Extraction (`pymia.data.extraction` package)¶

Datasource (`pymia.data.extraction.datasource` module)¶

class pymia.data.extraction.datasource.PymiaDatasource(dataset_path: str, indexing_strategy: IndexingStrategy | None = None, extractor: Extractor | None = None, transform: Transform | None = None, subject_subset: list | None = None, init_reader_once: bool = True)[source]¶

Bases: object

Provides convenient and adaptable reading of the data from a created dataset.

Parameters:

dataset_path (str) – The path to the dataset to be read from.
indexing_strategy (.IndexingStrategy) – Strategy defining how the data is indexed for reading.
extractor (.Extractor) – Extractor or multiple extractors (ComposeExtractor) extracting the desired data from the dataset.
transform (.Transform) – Transformation(s) to be applied to the extracted data.
subject_subset (list) – A list of subject identifiers defining a subset of subject to be processed.
init_reader_once (bool) – Whether the reader is initialized once or for every retrieval (default: True)

Examples

The class mainly allows to modes of operation. The first mode is by extracting the data by index.

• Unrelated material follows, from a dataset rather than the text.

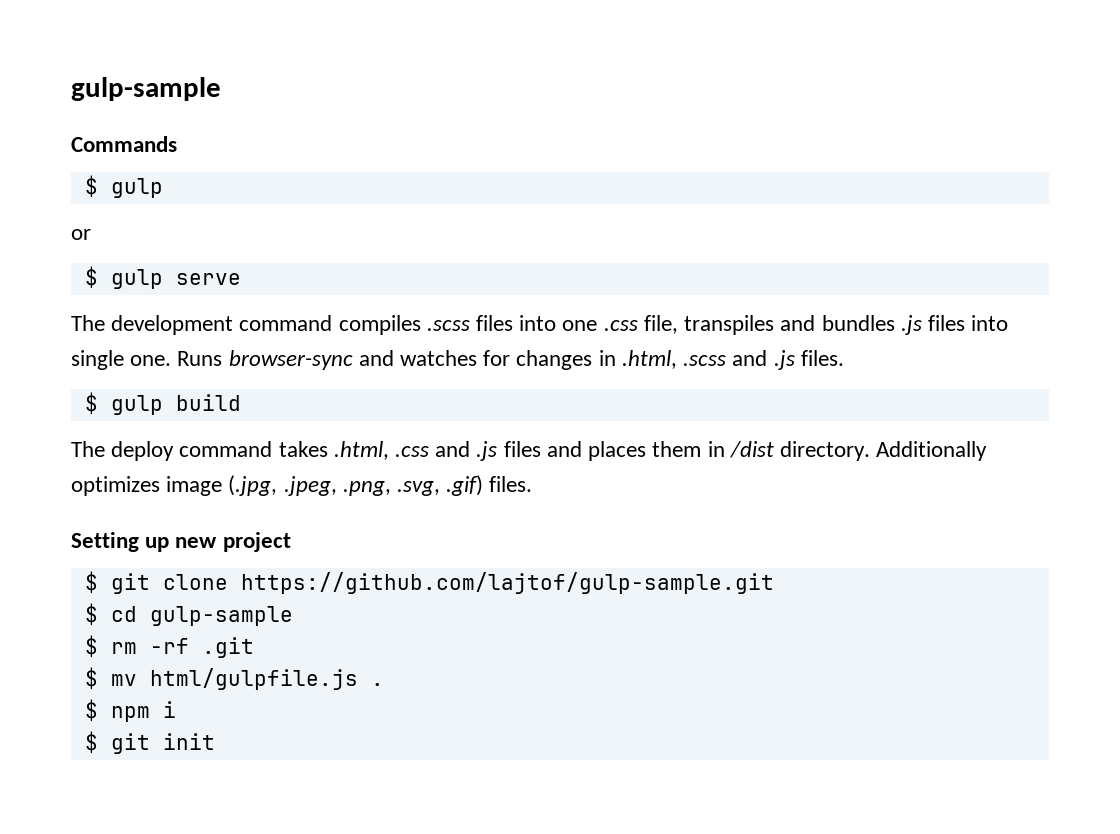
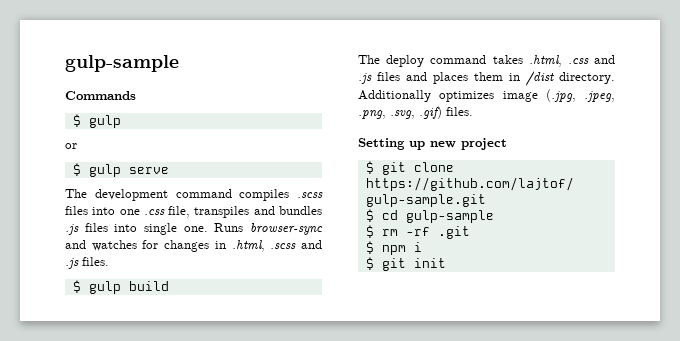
[84,667,384,690] // $ mv html/gulpfile.js . -> (470, 232) none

>>> ds = PymiaDatasource(...)
>>> for i in range(len(ds)):
>>>     sample = ds[i]

The second mode of operation is by directly extracting data.

>>> ds = PymiaDatasource(...)
>>> # Different from ds[index] since the extractor and transform override the ones in ds
>>> sample = ds.direct_extract(extractor, index, transform=transform)

Typically, the first mode is use to loop over the entire dataset as fast as possible, extracting just the necessary information, such as data chunks (e.g., slice, patch, sub-volume). Less critical information (e.g. image shape, orientation) not required with every chunk of data can independently be extracted with the second mode of operation.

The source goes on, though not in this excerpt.